An efficient Python implementation of the Apriori algorithm.

Project description

# Efficient-Apriori [![Build Status](https://travis-ci.com/tommyod/Efficient-Apriori.svg?branch=master)](https://travis-ci.com/tommyod/Efficient-Apriori)

An efficient pure Python implementation of the Apriori algorithm.

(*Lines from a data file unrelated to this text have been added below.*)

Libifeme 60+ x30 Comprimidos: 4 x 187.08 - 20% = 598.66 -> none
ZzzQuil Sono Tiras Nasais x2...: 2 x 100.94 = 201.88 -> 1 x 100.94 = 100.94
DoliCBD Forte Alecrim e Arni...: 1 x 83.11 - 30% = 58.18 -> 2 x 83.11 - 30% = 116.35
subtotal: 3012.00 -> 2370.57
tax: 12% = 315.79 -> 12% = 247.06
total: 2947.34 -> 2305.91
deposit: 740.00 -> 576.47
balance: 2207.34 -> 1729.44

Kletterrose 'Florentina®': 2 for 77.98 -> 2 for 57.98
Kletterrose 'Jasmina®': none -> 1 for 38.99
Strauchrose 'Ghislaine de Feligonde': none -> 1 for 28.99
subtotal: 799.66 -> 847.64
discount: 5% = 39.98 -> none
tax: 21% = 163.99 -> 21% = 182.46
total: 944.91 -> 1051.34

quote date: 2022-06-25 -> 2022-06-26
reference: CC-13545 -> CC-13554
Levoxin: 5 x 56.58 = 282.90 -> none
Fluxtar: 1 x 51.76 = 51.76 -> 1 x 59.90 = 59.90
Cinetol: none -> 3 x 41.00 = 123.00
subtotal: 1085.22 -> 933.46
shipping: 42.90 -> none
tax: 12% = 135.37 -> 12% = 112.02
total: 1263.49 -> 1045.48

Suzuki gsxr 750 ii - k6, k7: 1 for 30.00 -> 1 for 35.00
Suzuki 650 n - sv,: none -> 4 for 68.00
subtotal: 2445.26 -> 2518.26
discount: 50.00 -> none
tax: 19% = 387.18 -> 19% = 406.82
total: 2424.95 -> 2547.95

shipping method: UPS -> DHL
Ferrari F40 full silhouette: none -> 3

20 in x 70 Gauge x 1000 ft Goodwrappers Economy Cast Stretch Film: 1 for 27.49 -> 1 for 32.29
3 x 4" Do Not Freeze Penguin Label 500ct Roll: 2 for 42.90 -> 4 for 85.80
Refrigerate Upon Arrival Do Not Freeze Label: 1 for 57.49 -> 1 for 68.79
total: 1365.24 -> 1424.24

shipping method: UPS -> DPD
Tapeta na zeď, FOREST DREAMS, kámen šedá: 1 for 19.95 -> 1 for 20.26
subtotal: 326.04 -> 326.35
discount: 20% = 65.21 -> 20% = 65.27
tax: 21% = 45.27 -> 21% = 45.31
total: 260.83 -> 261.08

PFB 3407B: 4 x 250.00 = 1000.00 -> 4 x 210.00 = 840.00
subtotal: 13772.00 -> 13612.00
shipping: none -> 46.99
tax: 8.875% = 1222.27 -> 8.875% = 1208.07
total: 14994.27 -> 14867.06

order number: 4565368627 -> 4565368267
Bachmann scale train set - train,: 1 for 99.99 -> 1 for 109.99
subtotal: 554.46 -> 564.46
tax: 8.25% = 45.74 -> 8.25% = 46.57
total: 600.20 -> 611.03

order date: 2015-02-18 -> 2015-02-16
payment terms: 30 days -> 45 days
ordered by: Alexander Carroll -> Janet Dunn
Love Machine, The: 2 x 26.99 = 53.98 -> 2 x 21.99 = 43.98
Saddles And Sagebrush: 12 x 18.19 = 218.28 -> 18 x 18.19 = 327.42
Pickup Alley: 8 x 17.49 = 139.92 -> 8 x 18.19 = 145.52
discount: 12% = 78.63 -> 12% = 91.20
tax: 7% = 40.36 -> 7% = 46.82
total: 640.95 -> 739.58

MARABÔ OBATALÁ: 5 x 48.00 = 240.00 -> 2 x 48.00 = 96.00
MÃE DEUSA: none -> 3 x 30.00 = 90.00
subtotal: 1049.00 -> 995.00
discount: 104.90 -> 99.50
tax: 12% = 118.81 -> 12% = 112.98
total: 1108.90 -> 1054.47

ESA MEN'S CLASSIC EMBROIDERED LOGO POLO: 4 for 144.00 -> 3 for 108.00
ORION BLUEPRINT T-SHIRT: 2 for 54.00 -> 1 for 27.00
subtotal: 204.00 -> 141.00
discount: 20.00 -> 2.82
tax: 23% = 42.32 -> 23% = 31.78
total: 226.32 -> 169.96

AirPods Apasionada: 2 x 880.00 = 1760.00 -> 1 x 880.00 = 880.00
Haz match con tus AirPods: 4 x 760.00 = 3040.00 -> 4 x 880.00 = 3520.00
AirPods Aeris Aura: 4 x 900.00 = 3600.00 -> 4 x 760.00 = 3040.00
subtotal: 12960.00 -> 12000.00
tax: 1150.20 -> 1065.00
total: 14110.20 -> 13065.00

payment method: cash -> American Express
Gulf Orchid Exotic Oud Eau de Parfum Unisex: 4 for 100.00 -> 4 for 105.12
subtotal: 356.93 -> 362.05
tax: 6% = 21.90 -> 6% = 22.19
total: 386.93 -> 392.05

The apriori algorithm uncovers hidden structures in categorical data.
The classical example is a database containing purchases from a supermarket.
Every purchase has a number of items associated with it.
We would like to uncover association rules such as `{bread, eggs} -> {bacon}` from the data.
This is the goal of [association rule learning](https://en.wikipedia.org/wiki/Association_rule_learning), and the [Apriori algorithm](https://en.wikipedia.org/wiki/Apriori_algorithm) is arguably the most famous algorithm for this problem.
This repository contains an efficient, well-tested implementation of the apriori algorithm as descriped in the [original paper](https://www.macs.hw.ac.uk/~dwcorne/Teaching/agrawal94fast.pdf) by Agrawal et al, published in 1994.

## Example

Here's a minimal working example.
Notice that in every transaction with `eggs` present, `bacon` is present too.
Therefore, the rule `{eggs} -> {bacon}` is returned with 100 % confidence.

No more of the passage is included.